L’impact de la crise du coronavirus sur le marché du travail belge a été moins fort que redouté, selon les derniers indicateurs du marché du travail, au nombre de 230 pour l’année 2020, publiés mardi par le SPF Emploi. Sur base de données provisoires, la situation reste assez stable aussi en 2021.

Jusqu’en 2019, le marché du travail belge évoluait favorablement dans tous les domaines. Mais l’émergence soudaine de la pandémie de coronavirus a mis un terme brutal à cette évolution.

Ainsi, le taux d’emploi -part des travailleurs au sein de la population active- est passé de 70,5% en 2019 à 70% en 2020. “Cela reste au-dessus des niveaux d’avant 2019”, explique le SPF Emploi.

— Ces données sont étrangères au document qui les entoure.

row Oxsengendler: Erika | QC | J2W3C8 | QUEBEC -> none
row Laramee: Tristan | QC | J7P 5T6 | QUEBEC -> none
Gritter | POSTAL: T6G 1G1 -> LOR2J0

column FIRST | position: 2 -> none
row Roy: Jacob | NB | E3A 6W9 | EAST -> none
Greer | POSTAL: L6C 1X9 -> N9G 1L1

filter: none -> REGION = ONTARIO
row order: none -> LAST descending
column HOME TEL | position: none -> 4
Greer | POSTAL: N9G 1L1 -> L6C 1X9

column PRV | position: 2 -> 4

La moyenne européenne du taux d’emploi est plus élevée, à 72,4%.

Le taux de chômage est aussi resté historiquement bas à 5,4%. Il était juste un peu plus bas en 2019 (5,2%). “Même la part des chômeurs de longue durée dans le chômage total – un point sensible classique du marché du travail belge – est restée à un niveau relativement bas.”

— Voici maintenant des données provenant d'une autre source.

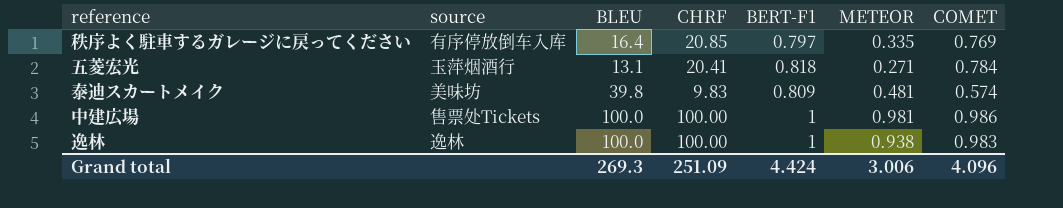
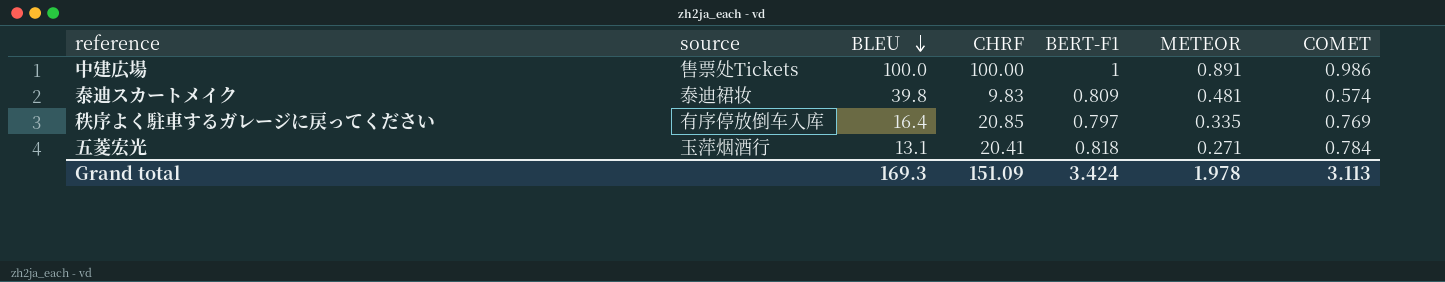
row order: none -> BLEU descending
row 逸林: 逸林 | 100.0 | 100.00 | 1 | 0.938 | 0.983 -> none
中建広場 | METEOR: 0.981 -> 0.891
泰迪スカートメイク | source: 美味坊 -> 泰迪裙妆
Grand total | BLEU: 269.3 -> 169.3
Grand total | CHRF: 251.09 -> 151.09
Grand total | BERT-F1: 4.424 -> 3.424
Grand total | METEOR: 3.006 -> 1.978
Grand total | COMET: 4.096 -> 3.113

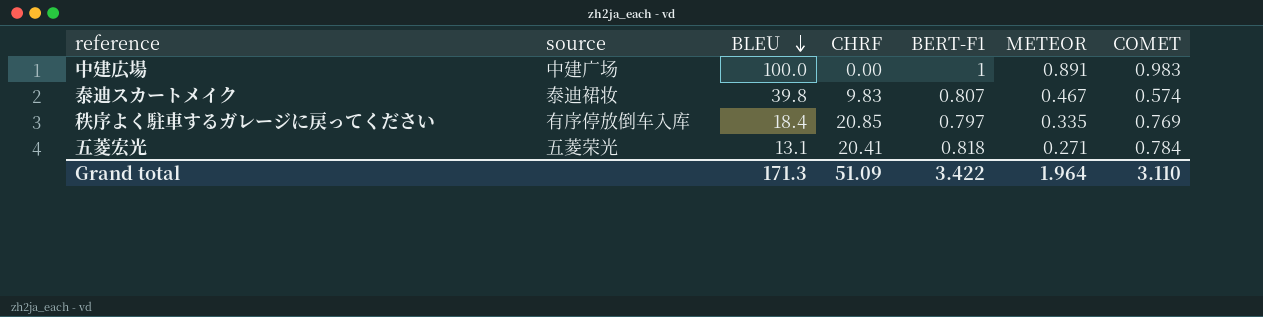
中建広場 | source: 售票处Tickets -> 中建广场
中建広場 | CHRF: 100.00 -> 0.00
中建広場 | COMET: 0.986 -> 0.983
泰迪スカートメイク | BERT-F1: 0.809 -> 0.807
泰迪スカートメイク | METEOR: 0.481 -> 0.467
秩序よく駐車するガレージに戻ってください | BLEU: 16.4 -> 18.4
五菱宏光 | source: 玉萍烟酒行 -> 五菱荣光
Grand total | BLEU: 169.3 -> 171.3
Grand total | CHRF: 151.09 -> 51.09
Grand total | BERT-F1: 3.424 -> 3.422
Grand total | METEOR: 1.978 -> 1.964
Grand total | COMET: 3.113 -> 3.110

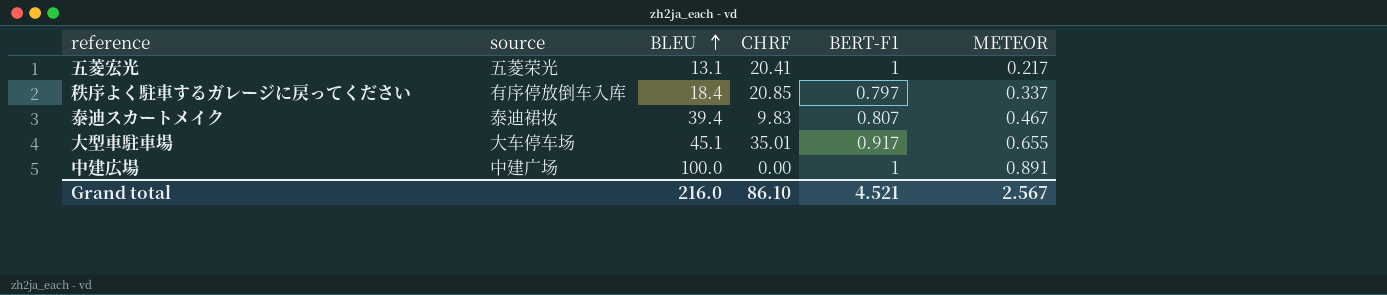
row order: BLEU descending -> BLEU ascending
column COMET | position: 7 -> none
五菱宏光 | BERT-F1: 0.818 -> 1
五菱宏光 | METEOR: 0.271 -> 0.217
秩序よく駐車するガレージに戻ってください | METEOR: 0.335 -> 0.337
泰迪スカートメイク | BLEU: 39.8 -> 39.4
row 大型車駐車場: none -> 大车停车场 | 45.1 | 35.01 | 0.917 | 0.655
Grand total | BLEU: 171.3 -> 216.0
Grand total | CHRF: 51.09 -> 86.10
Grand total | BERT-F1: 3.422 -> 4.521
Grand total | METEOR: 1.964 -> 2.567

L’impact de la pandémie a été plus important dans d’autres domaines comme l’explosion du chômage temporaire en mars et avril 2020. Au premier semestre 2021, le chômage temporaire était encore à un niveau supérieur à la crise financière de 2008-2009.

L’augmentation du travail à domicile (de 18,9 % à 29 %) est également frappante. La hausse est principalement due aux personnes qui travaillent à domicile plus de la moitié du temps.

Enfin, le nombre annuel d’heures prestées par travailleur est passé de 1.576 heures en 2019 à 1.481 en 2020.